L’initiative prise par Sarkozy-Besson de lancer un vaste débat sur l’identité nationale relève non seulement d’une grande perversité, mais qui plus est d’une escroquerie intellectuelle. Escroquerie car la particularité même du concept d’identité appliquée à un individu « je » ou à une communauté ou nation « nous » est que ce « je » ou ce « nous » ne peuvent s’identifier eux-mêmes. C’est l’autre qui nous identifie et c’est dans le regard de l’autre que se dessinent les contours de notre identité. L’identité est un outil de combat soit pour une minorité en regard du dominant, soit pour un camp en regard du camp adverse. Elle est ce qui nous enferme dans une posture définie en fonction de l’image qu’elle renvoie à l’autre ou qu’elle nous renvoie du regard de l’autre.
Il faut donc qu’il y ait crise pour lever la question de l’identité. Ainsi, poser le débat sur l’identité est, en soi, affirmer l’état de crise et créer nécessairement en face de celui qui cherche à définir son identité un autre, bouc émissaire dont la fonction est à la fois de justifier le sentiment de crise et de l’expliquer. Ce n’est donc pas une question critique sur soi-même, mais sur l’autre dans son rapport à un soi cherchant à se définir.
Outre le simple constat d’arrière-pensées politiques à deux pas des élections régionales, on pourrait aussi penser que nos dirigeants actuels ont lancé en période de crise une vaste opération de narcissisme national qui n’aurait finalement pour conséquence que de passer du baume devant un miroir tendu. Il n’y aurait donc pas de mal à se faire du bien comme dit la voix populaire. Hélas, c’est une erreur communément répandue que de penser que Narcisse est amoureux de lui-même. Non, il l’est de son image, et son image n’est pas lui mais une illusion, au mieux une projection. Narcisse est donc fondamentalement malheureux car il ne peut s’atteindre lui-même, et la surface de l’eau qui lui renvoie son image en miroir l’efface à la moindre caresse. L’image de soi n’est pas en soi mais pour soi, et fait de soi un autre. L’image n’est que le retour d’une expression. Retour comme Echo dont la mythologie dit qu’elle est amoureuse de Narcisse. Car elle aime celui qui lui ressemble, non pas physiquement mais ontologiquement.

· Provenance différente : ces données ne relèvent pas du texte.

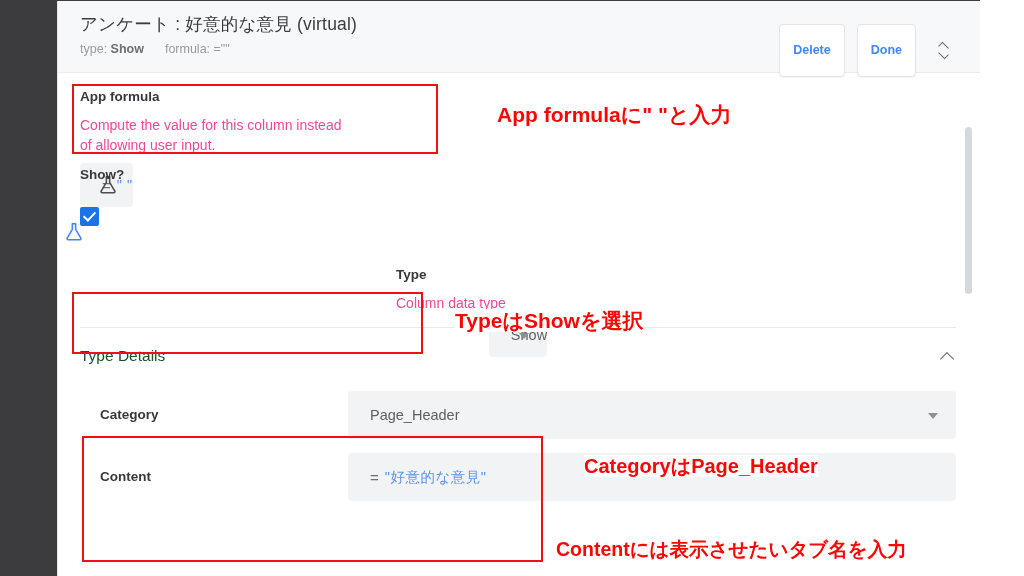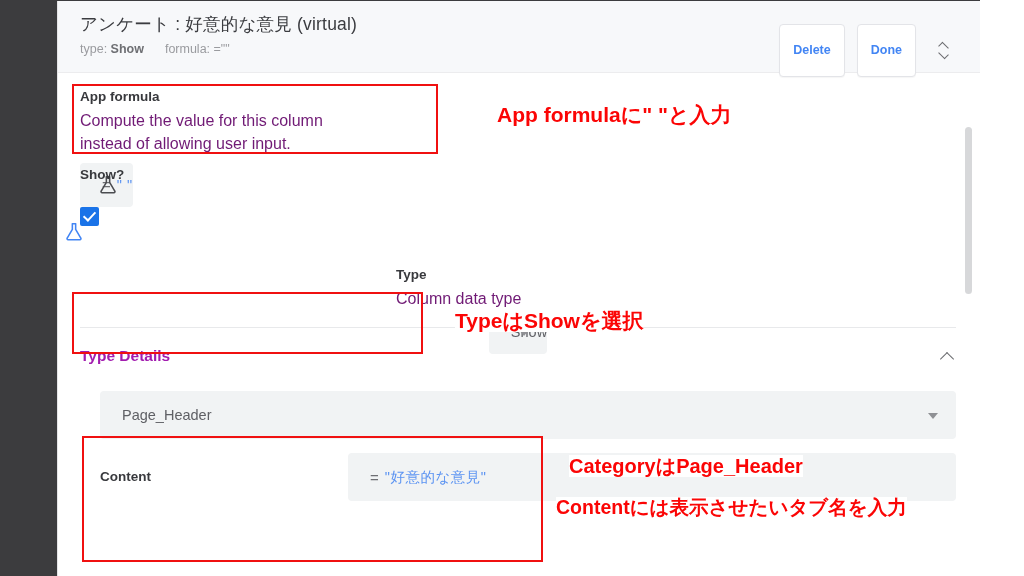--- a/index.html
+++ b/index.html
@@ -107,8 +107,8 @@
     line-height: 1.45;
   }
   .lbl-desc {
-    font-size: 16px; color: #701a75; line-height: 1.45;
-    margin-top: 2px;
+    font-size: 14px; color: #ec4899; line-height: 1.45;
+    margin-top: 8px;
   }
 
   

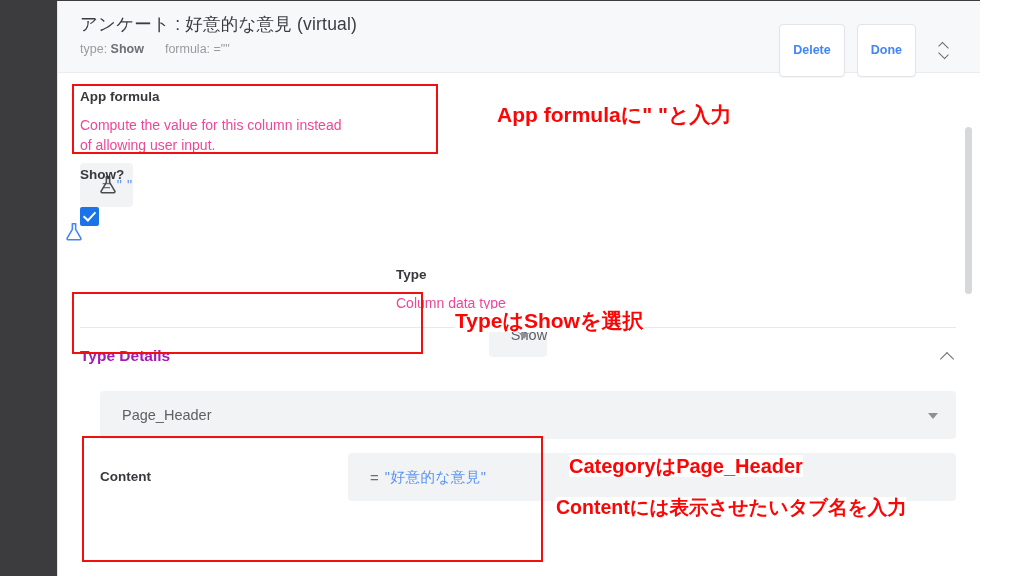--- a/index.html
+++ b/index.html
@@ -187,7 +187,7 @@
     cursor: pointer;
   }
   .td-header .t {
-    font-size: 15.5px; color: #a21caf; font-weight: 700;
+    font-size: 15.5px; color: #14532d; font-weight: 400;
   }
   .chev-up {
     position: absolute; right: 28px; top: 50%;

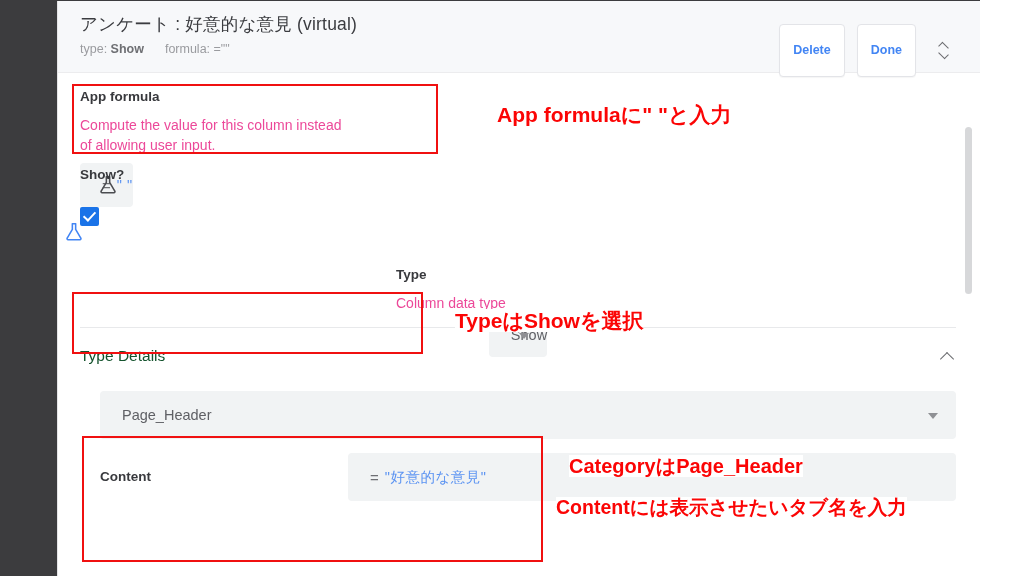--- a/index.html
+++ b/index.html
@@ -323,6 +323,9 @@
       </div>
 
       <div class="sub-row">
+        <div class="row-label">
+          <div class="lbl-title">Category</div>
+        </div>
         <div class="field">
           <span class="txt">Page_Header</span>
           <span class="caret-down"></span>

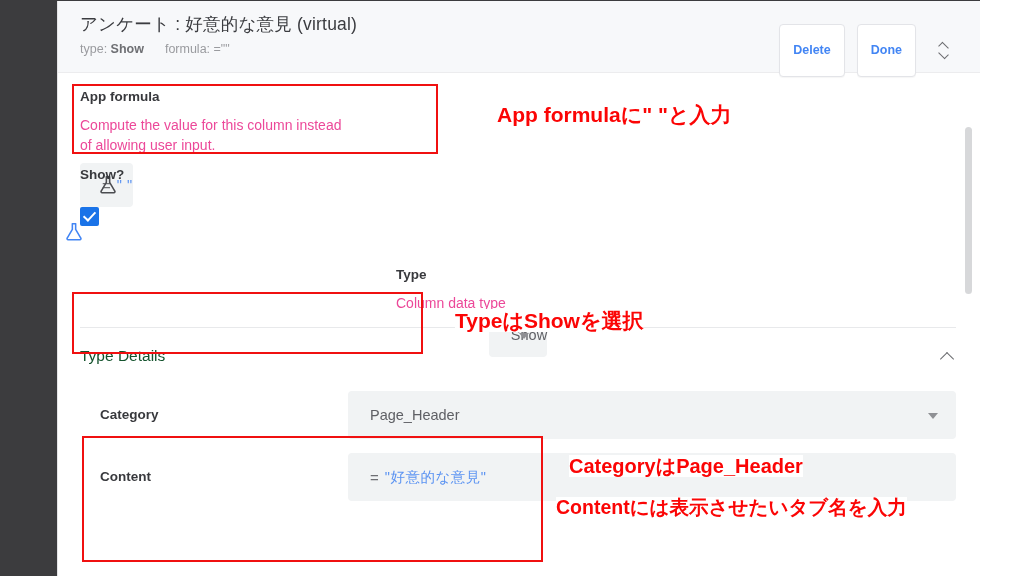--- a/index.html
+++ b/index.html
@@ -357,7 +357,7 @@
 
   <div class="note" style="left:455px; top:309px; font-size:21px;">TypeはShowを選択</div>
 
-  <div class="note" style="left:569px; top:455px; font-size:20px;">CategoryはPage_Header</div>
+  <div class="note" style="left:584px; top:455px; font-size:20px;">CategoryはPage_Header</div>
 
   <div class="note" style="left:556px; top:497px; font-size:19.5px;">Contentには表示させたいタブ名を入力</div>
 

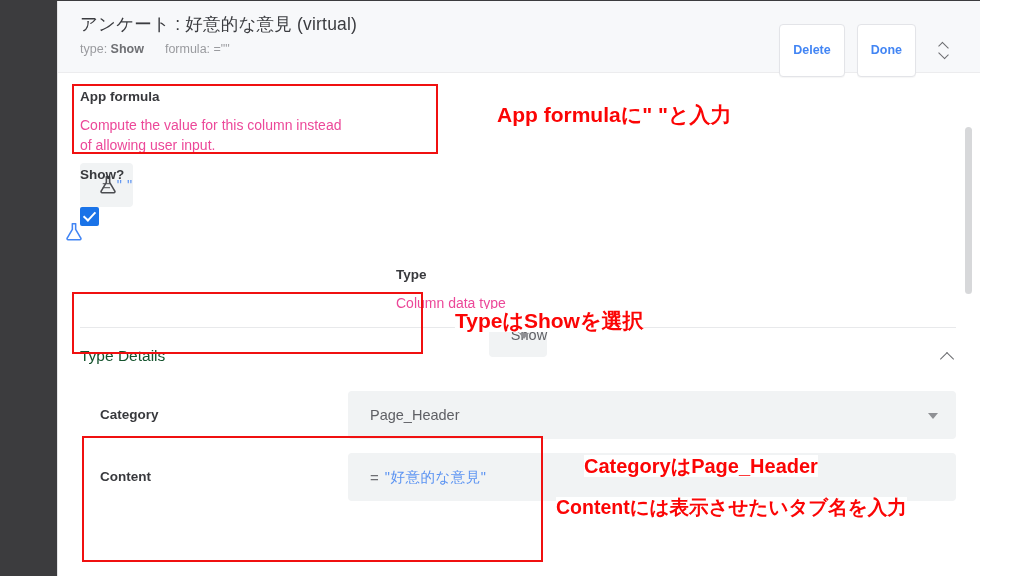--- a/index.html
+++ b/index.html
@@ -359,7 +359,7 @@
 
   <div class="note" style="left:584px; top:455px; font-size:20px;">CategoryはPage_Header</div>
 
-  <div class="note" style="left:556px; top:497px; font-size:19.5px;">Contentには表示させたいタブ名を入力</div>
+  <div class="note" style="left:556px; top:539px; font-size:19.5px;">Contentには表示させたいタブ名を入力</div>
 
 </div>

La vérité est que l’identité est en soi une énigme. Elle n’a pas de définition, pas de clef, elle est un mot. Il n’est pas juste lexicalement de dire la clef, mais bien le mot de l’énigme. Et c’est le mot, le nom, seul qui identifie.
Etre identifié c’est être nommé, rien de plus, et l’on ne se nomme pas soi-même, sauf à être en crise vis à vis de son ascendance ou de son passé. Celui qui ne se connaît pas car il ne connaît pas son père, ni sa mère, passe devant le sphinx et découvre que le mot de l’énigme est « homme ». Faute d’avoir été nommé par eux et se reconnaître en eux, il tuera son père et profanera sa mère avant de se crever les yeux pour ne plus voir son image, car celle-ci devient mensonge flagrant, n’est plus en mesure de créer l’illusion de son identification en tant qu’homme.
Alors, il n’y a d’autre identité française que l’entité nationale qui vous définit français. A la question « qu’est-ce que l’identité française », il faudrait donc répondre : « être français ». Et qu’est-ce qu’être français sinon être nommé, identifié comme tel par l’instance qui vous dépasse car elle est autre que vous et antérieure à vous, et qui a la capacité comme vos parents, de vous donner un nom. C’est bien pour cela qu’une nation est, pour reprendre une expression de Barack Obama, « bien plus que la somme de ses parties ».
Or les termes de ce débat sur l’identité nationale semble présupposer que la nation française est la somme de ses parties se reconnaissant en elle. C’est cette vision qui appartient au nationalisme comme une des expressions du totalitarisme. Lequel fait de la mère patrie un monstre dangereux. Si ma mère qui me nomme ne suppose pas que je suis en soi différent d’elle, c’est une mère abusive et monstrueuse qui ne veut qu’elle pour seul horizon et qui, pour mon plus grand malheur fera lever en moi Narcisse tenant la main aveugle d’Œdipe.
C’est très bien vu, Alain, l’identité est une énigme dans lequel est bien tentant d’entrer, avec les outils de la philosophie pour ne pas se faire escroquer par une manipulation. Mais, je suis encore incapable de décider si le fait d’y entrer (et de mettre le paquet, comme vous montrez l’exemple, car il y a tant de bêtises sur ce sujet) est une entreprise nécessaire et utile ou si cela fait encore le jeu de ceux qui on allumé ce rideau de fumée.